Requiem(s) d'Angelin Preljocaj à Aix-en-Provence
Les Nations Unies
Nous devons la Société des Nations Unies au Président des États-Unis Woodrow Wilson qui était fou comme un lapin de mai *. Pourtant, si elle n'a pas empêché la deuxième guerre mondiale, les génocides en série et les crimes innombrables des gouvernements américains depuis, cette magnifique utopie a au moins le mérite d'exister avec ses institutions caritatives.

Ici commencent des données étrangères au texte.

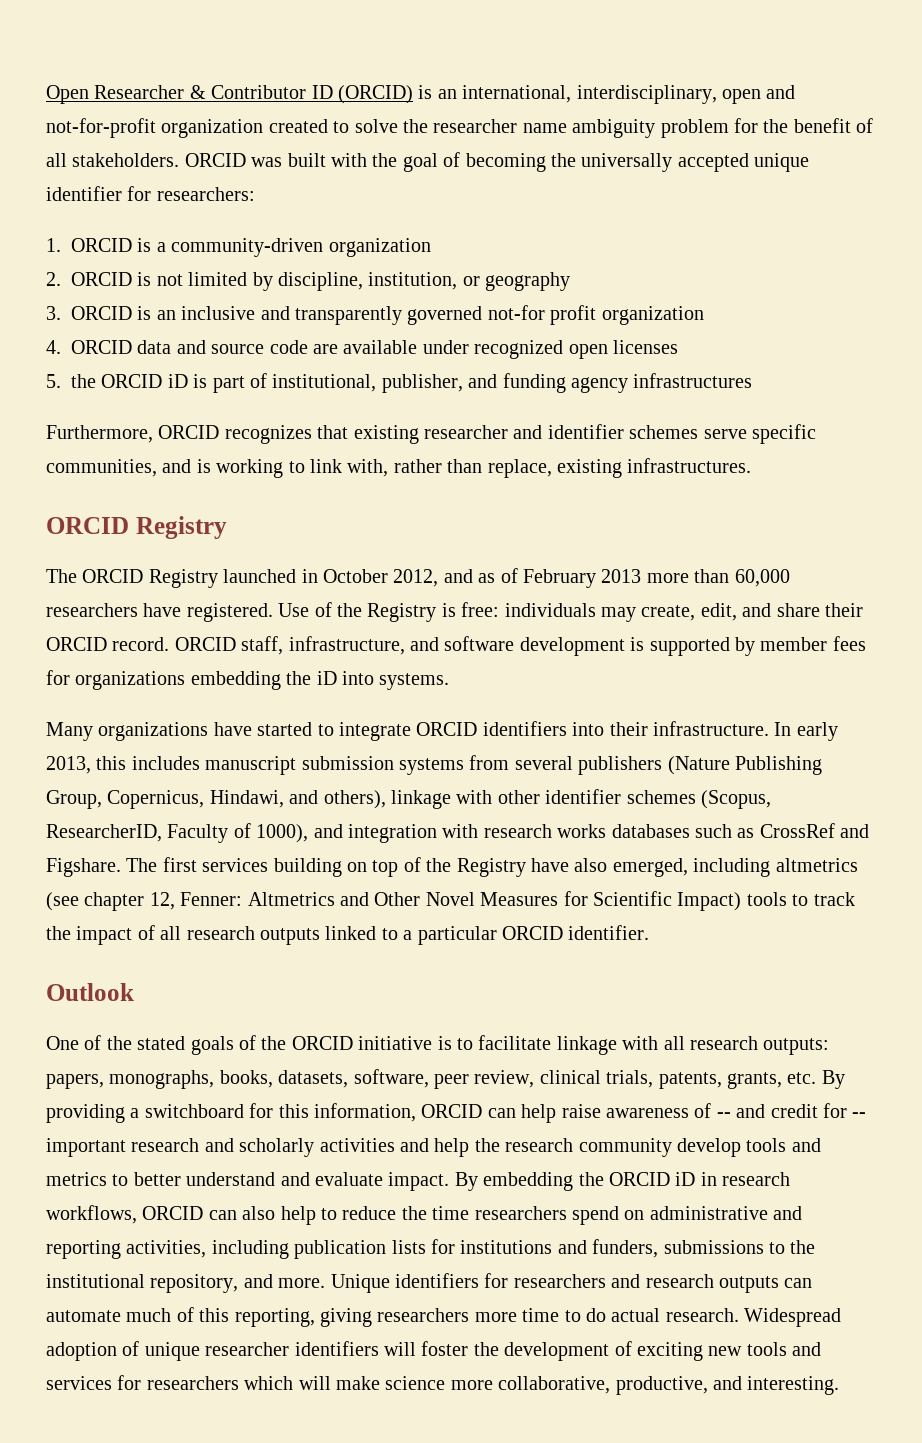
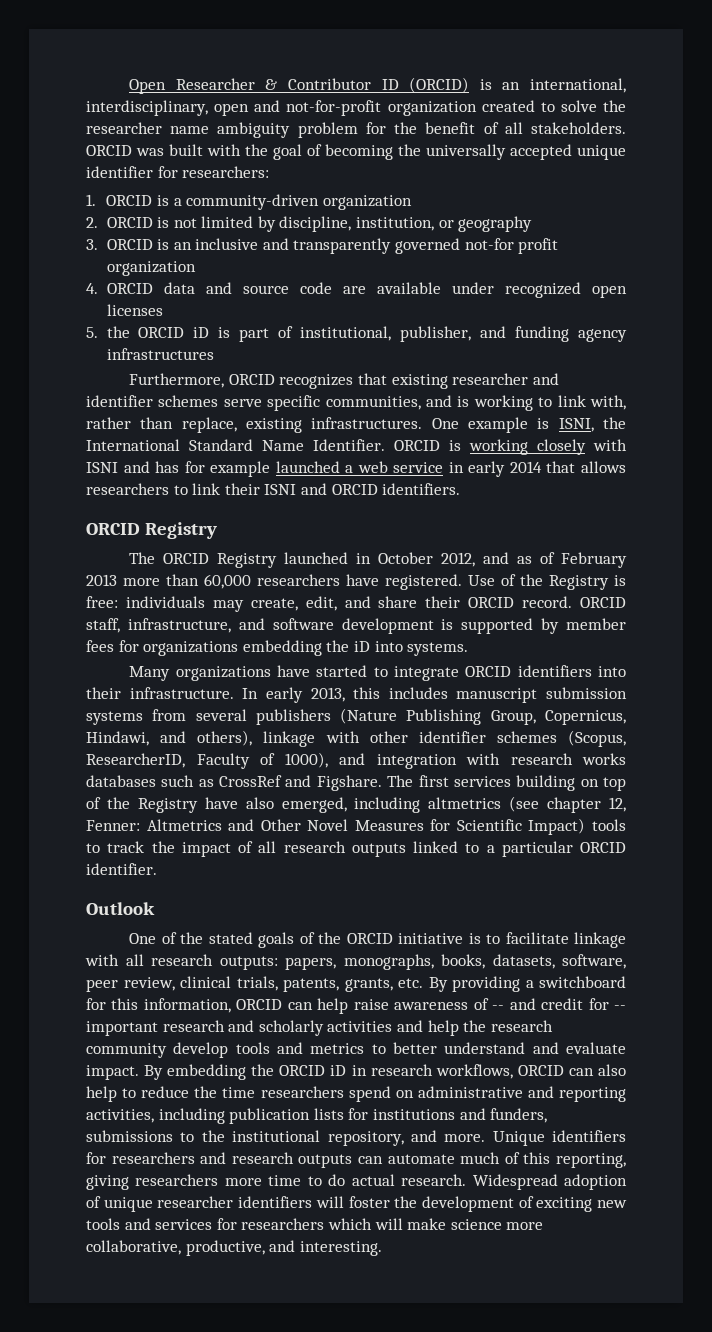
+ One example is ISNI, the International Standard Name Identifier. ORCID is working closely with ISNI and has for example launched a web service in early 2014 that allows researchers to link their ISNI and ORCID identifiers.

Requiem(s) au Grand Théâtre de Provence par Angelin Preljocaj
L'enfer
Elle aura au moins aidé à maintenir les guerres à une très basse intensité en Europe, ce qui a fait la prospérité des générations nées après 1945, et produit des effets délétères que vont payer ceux qui sont nés vers l'an 2000, puis les générations future.
Ces "Requiem(s)" pourraient bien être ceux de l'humanité qui a entamé son extinction, comme celui des milliers de femmes et d'enfants qui meurent à Gaza sous des tapis de bombes, sans nourriture et sans eau.
L'enfer, c'est ici et maintenant.
Génocides
Il est donc tout-à-fait de circonstance d'écrire un requiem pour l'humanité, au pluriel si on part des Arméniens pour arriver aux palestiniens en passant par les juifs et les tziganes, les khmers, les tootsies
les ouïgours, et tous les crimes de guerres, crimes contre l'humanité et ceux de masse, qui n'ont pas eu droit à l'appellation contrôlée. Les critères sont très stricts.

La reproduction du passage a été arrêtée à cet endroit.